• Task goal:
Go through the data line by line. Copy each one holding the string "Roblox".

• Extracted records:
···
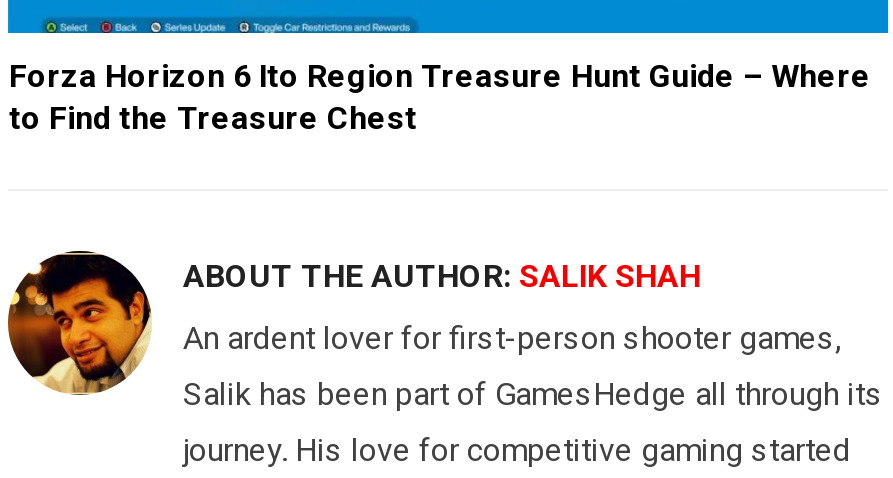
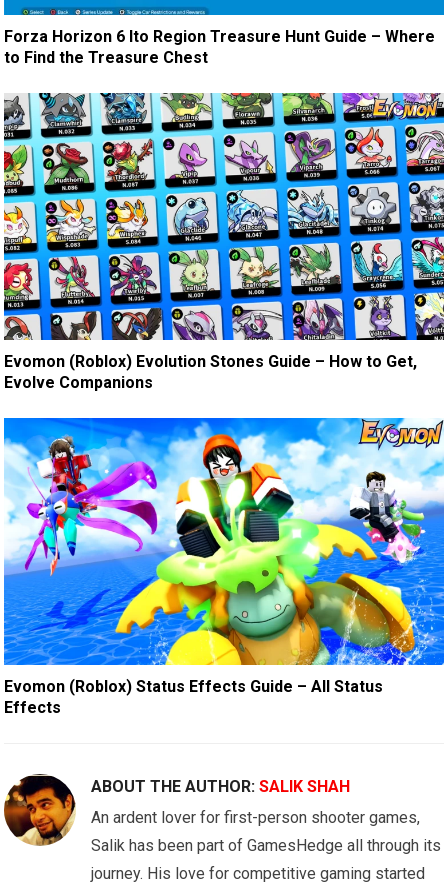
+ [image]
+ Evomon (Roblox) Evolution Stones Guide – How to Get,
+ Evolve Companions

+ [image]
+ Evomon (Roblox) Status Effects Guide – All Status
+ Effects
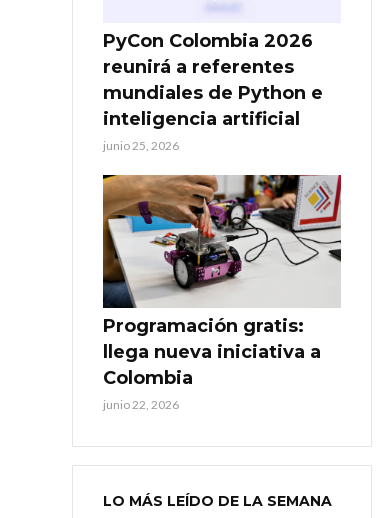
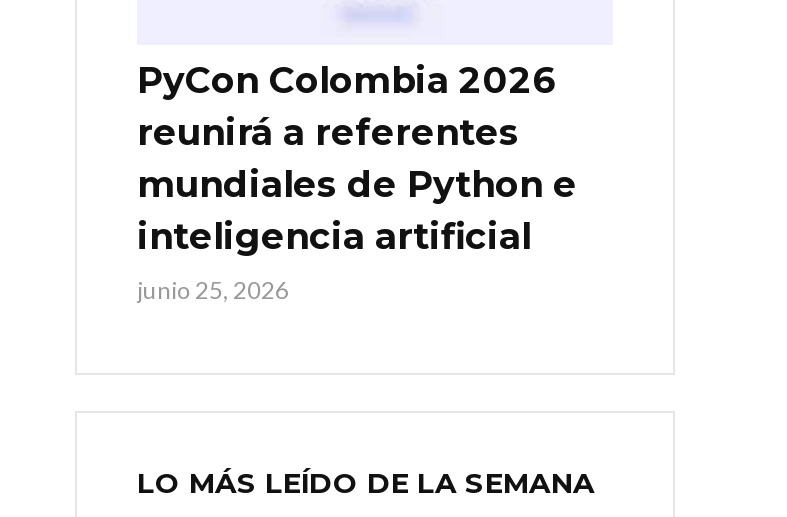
- [image]
- Programación gratis:
- llega nueva iniciativa a
- Colombia
- junio 22, 2026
···
• Answer box:
+ Evomon (Roblox) Evolution Stones Guide – How to Get,
+ Evomon (Roblox) Status Effects Guide – All Status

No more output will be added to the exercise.